--- THE RECORDS ---

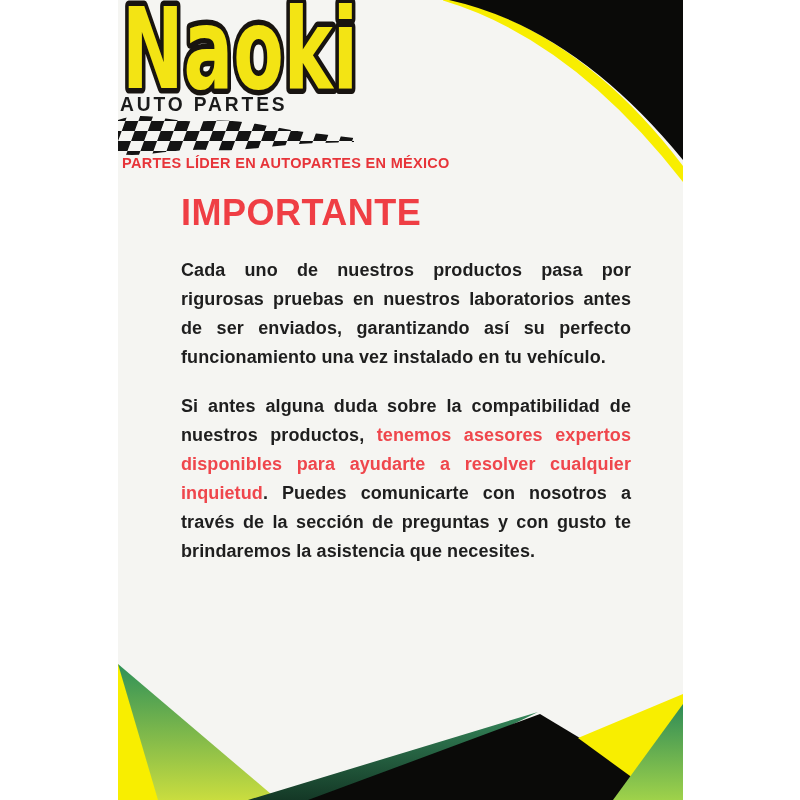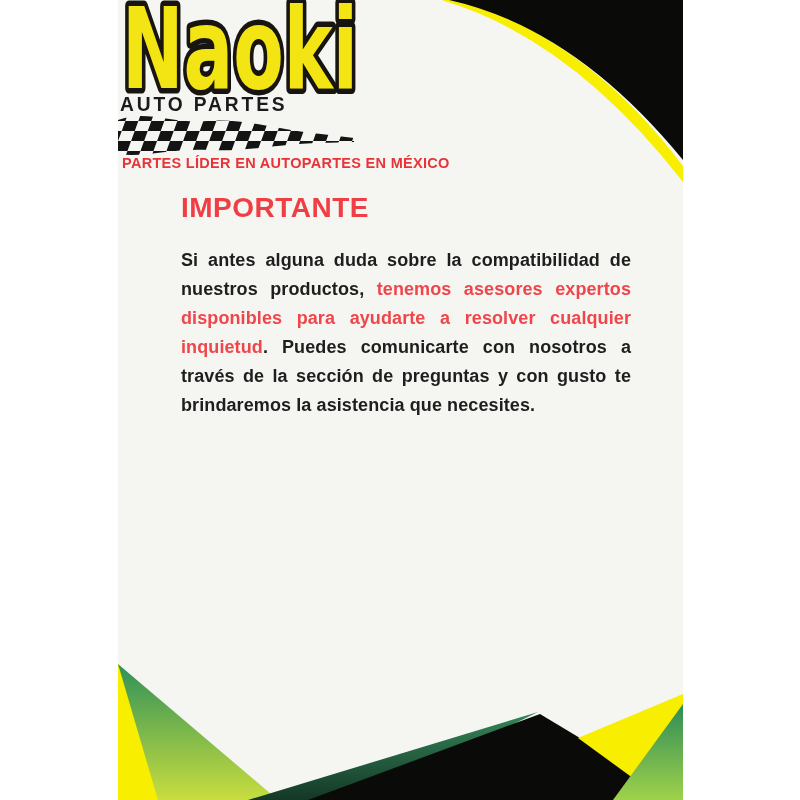--- a/index.html
+++ b/index.html
@@ -55,7 +55,7 @@
   }
   .heading {
     margin: 0 0 22px 0;
-    font-size: 28px;
+    font-size: 36px;
     font-weight: 800;
     letter-spacing: 0.5px;
     color: #ef3e44;

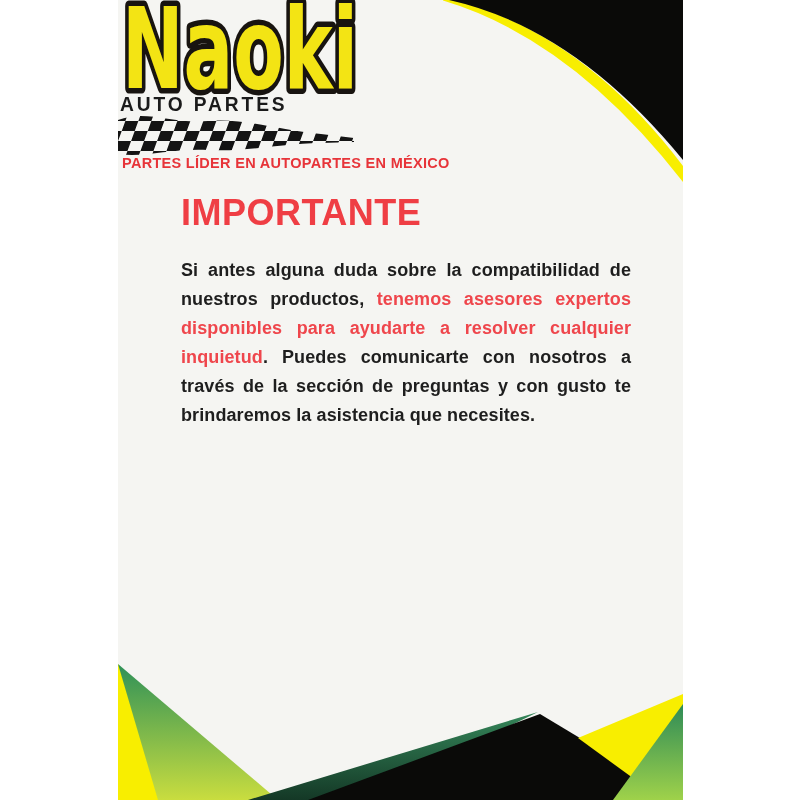--- a/index.html
+++ b/index.html
@@ -117,6 +117,7 @@
     <div class="content">
       <h1 class="heading">IMPORTANTE</h1>
 
+      <p><span>Cada uno de nuestros productos pasa por rigurosas pruebas en nuestros laboratorios antes de ser enviados, garantizando así su perfecto funcionamiento una vez instalado en tu vehículo.</span></p>
 
       <p class="gap"><span>Si antes alguna duda sobre la compatibilidad de nuestros productos, </span><span class="highlight">tenemos asesores expertos disponibles para ayudarte a resolver cualquier inquietud</span><span>. Puedes comunicarte con nosotros a través de la sección de preguntas y con gusto te brindaremos la asistencia que necesites.</span></p>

---

-- TASK STATEMENT --
Give again, please, precisely the lines that begin the records and run through the line with "en tu vehículo.</span></p>" in it, keeping both end lines and dropping any pictures.

-- ANSWER AREA --
--- a/index.html
+++ b/index.html
@@ -55,7 +55,7 @@
   }
   .heading {
     margin: 0 0 22px 0;
-    font-size: 28px;
+    font-size: 36px;
     font-weight: 800;
     letter-spacing: 0.5px;
     color: #ef3e44;

--- a/index.html
+++ b/index.html
@@ -117,6 +117,7 @@
     <div class="content">
       <h1 class="heading">IMPORTANTE</h1>
 
+      <p><span>Cada uno de nuestros productos pasa por rigurosas pruebas en nuestros laboratorios antes de ser enviados, garantizando así su perfecto funcionamiento una vez instalado en tu vehículo.</span></p>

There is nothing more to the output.